Fig. 7. Blockade of VRK2 enhances the therapeutic effect of Anti-PD-1mAb in a mouse model of HCC.

a Schematic representation of the DEN/CCL₄ HCC development model induced in WT C57BL/6J mice (n = 5 mice in each group) and drug delivery strategy. b DEN/CCL₄ model in C57BL/6J mice with representative images are presented that show the MRI images, liver with tumor images and H&E, Oil Red, Ki67, PD-L1, and CD8 staining of isolated liver tissues. Gross image Scale bar: 1 cm, IHC image Scale bar: 200 μm. c Schematic representation of the HTVi HCC development model (Myc/sgTp53) induced in WT C57BL/6J mice (n = 5 mice in each group) and drug delivery strategy. Gross image Scale bar: 1 cm, IHC image Scale bar: 200 μm. d HTVi model in C57BL/6J mice with representative images are presented that show the bioluminescence, liver with tumor images and H&E, Oil Red, Ki67, PD-L1, and CD8 staining of isolated liver tissues. e, f Flow cytometry analysis of CD3⁺, CD8⁺, CD69⁺CD8⁺, IFN-γ⁺CD8⁺, and PD-1⁺CD8⁺ in TILs from DEN/CCL₄ model or HTVi model tumors tissues in C57BL/6J mice (n = 5 mice in each group). e, f P values were calculated using a student’s unpaired t-test (two-tailed).
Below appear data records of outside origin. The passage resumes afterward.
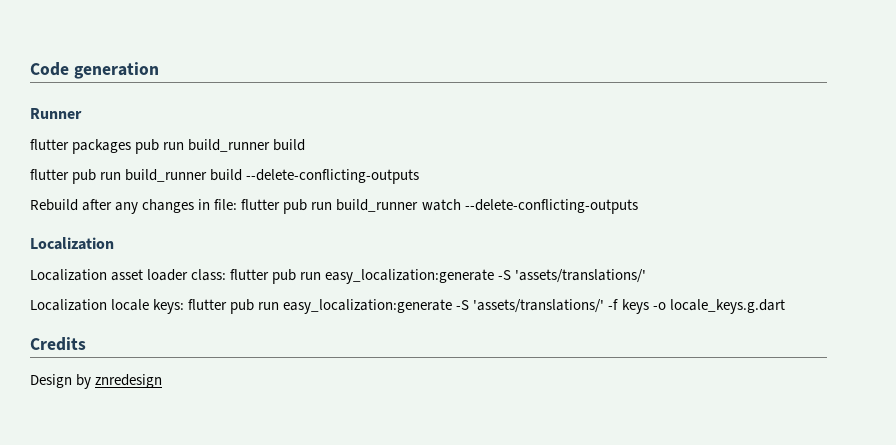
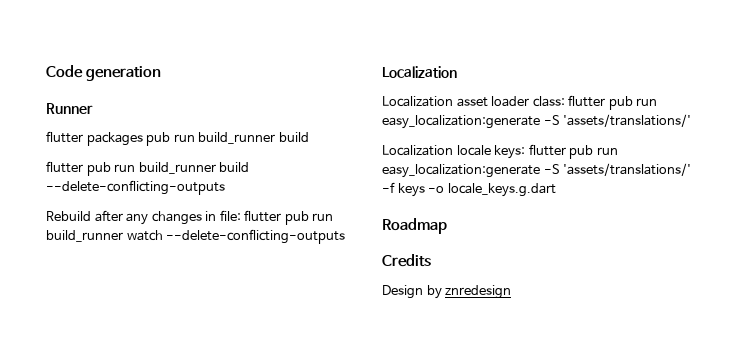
(785, 306) none -> [382,218,447,234] // Roadmap

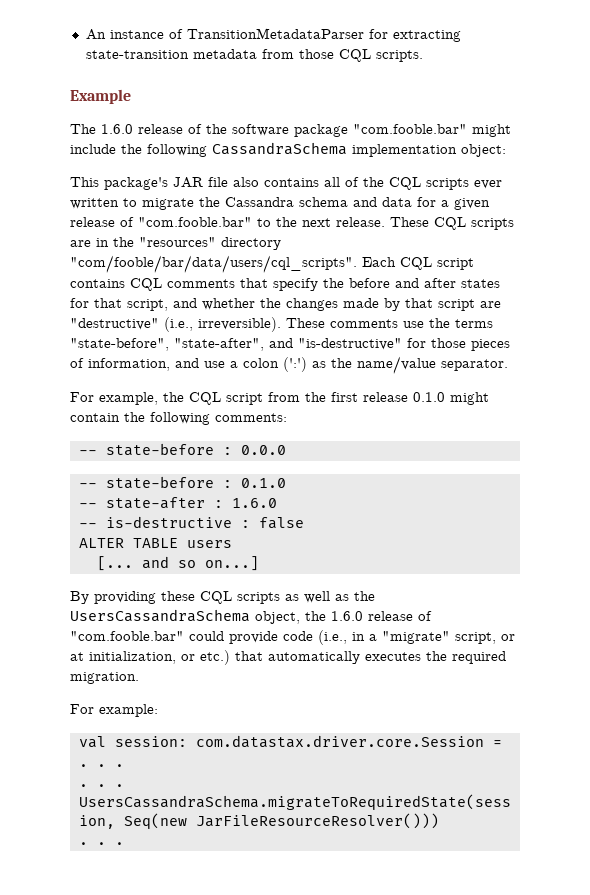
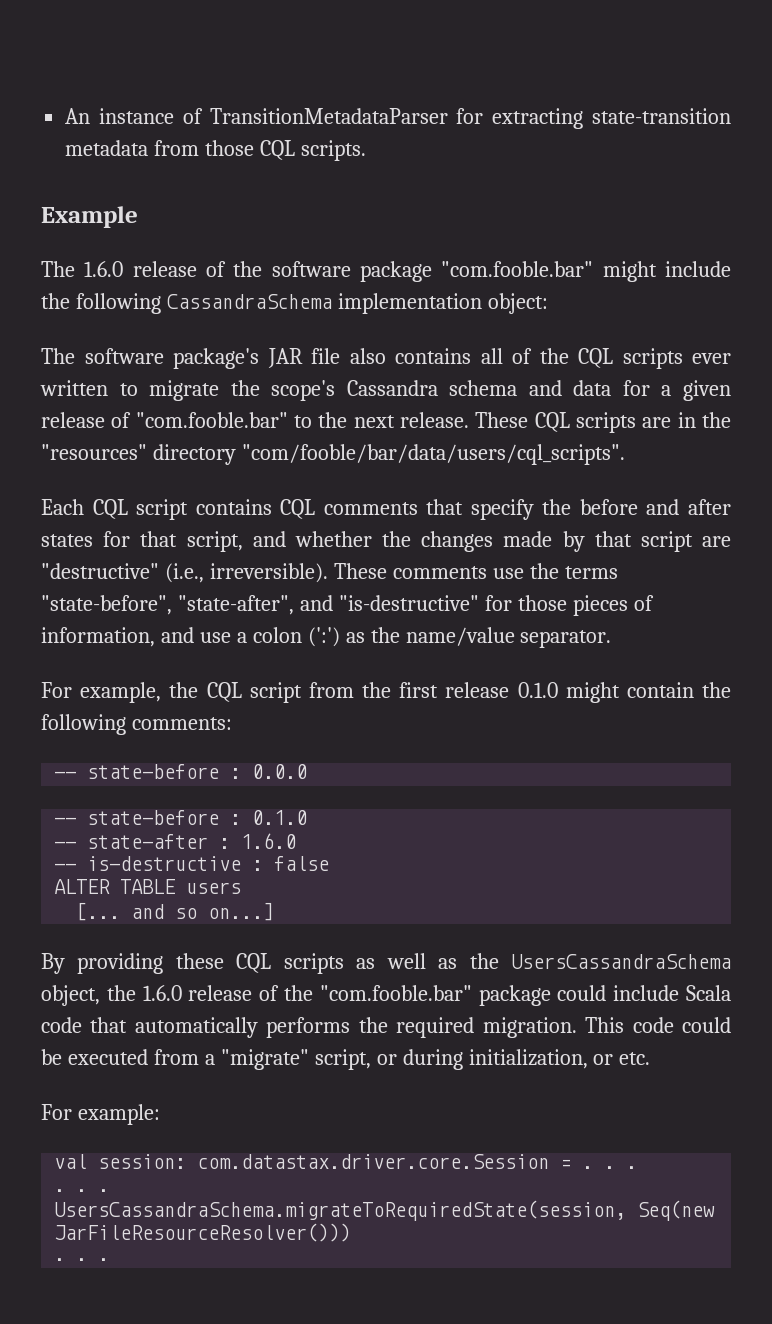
[70,177,99,187] This -> [41,348,164,364] The software
(220, 202) none -> [271,380,336,401] scope's
(357, 264) none -> (625, 454) //
[70,630,365,645] "com.fooble.bar" could provide code (i.e., in -> [284,985,731,1006] [41,1017,732,1038] [41,1049,199,1065] the "com.fooble.bar" package could include Scala code that automatically performs the required migration. This code could be executed from
[70,652,84,661] at -> [402,1049,463,1070] during
[200,650,506,665] [70,672,139,684] etc.) that automatically executes the required migration. -> [619,1052,651,1065] etc.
Data were presented as the mean ± SD. Source data are provided as a Source Data file.

Fig. 8. VRK2-MYC-PD-L1 axis in patients with HCC.
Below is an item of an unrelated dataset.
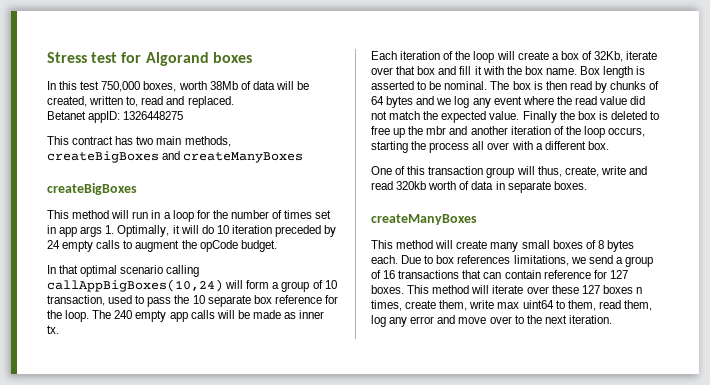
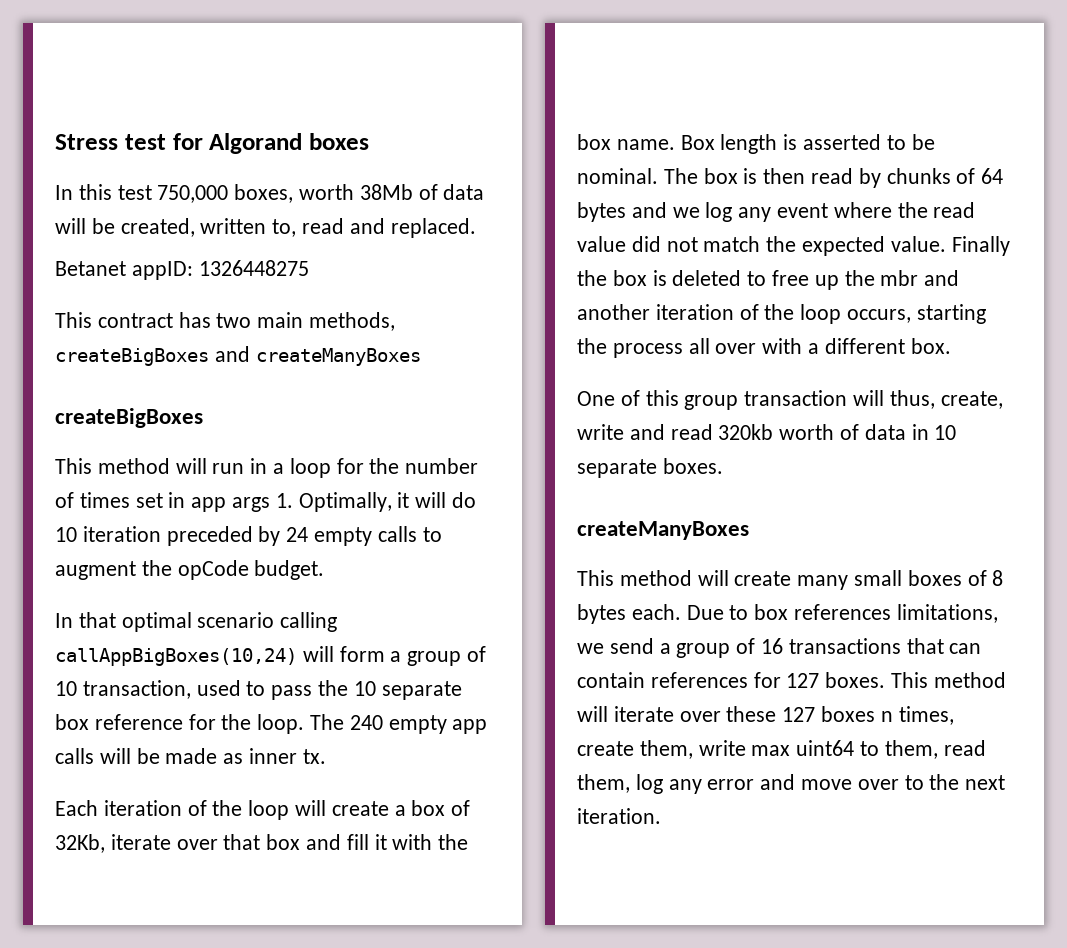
[428,166,515,178] transaction group -> [684,390,848,410] group transaction
(505, 185) none -> [934,425,957,440] 10
[543,270,591,279] reference -> [650,672,748,688] references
a Western blot analysis o in 50 HCC and paracancerous tissues from cohort 3 patients, cells were harvested for western blotting with the indicated antibodies (n = 3 independent experiments). b Correlation analysis of the MYC, p-MYC S281, p-MYC S293, and VRK2 protein levels in HCC cohort 3. c Representative IHC images of VRK2, MYC and PD-L1 staining of clinical HCC cohort 1. Scale bar: 100 μm (left)/25 μm (right). d, e IHC staining score of PD-L1, MYC, and VRK2 has a high correlation in HCC cohort 1. f mIHC staining analysis of PD-L1, MYC, VRK2, CD8, and GZMB has a high correlation in HCC cohort 1. Scale bar: 100 μm (left)/25 μm (right). g–j Kaplan–Meier analysis of OS (g, h) and PFS (i, j) for different VRK2/MYC expressions in TCGA-LIHC datasets and Cohort 1. For Western blot experiments, GAPDH was used as a loading control (a). b, e P values were calculated using a Spearman correlation analysis (two-tailed). g–j P values were calculated using a Kaplan–Meier test (two-tailed). Source data are provided as a Source Data file.

Fig. 9. The schematic diagram.

Proposed model underlying the roles of VRK2-MYC-PD-L1 axis in promoting tumor progression and immune evasion in HCC. A schematic diagram was designed using Adobe Illustrator.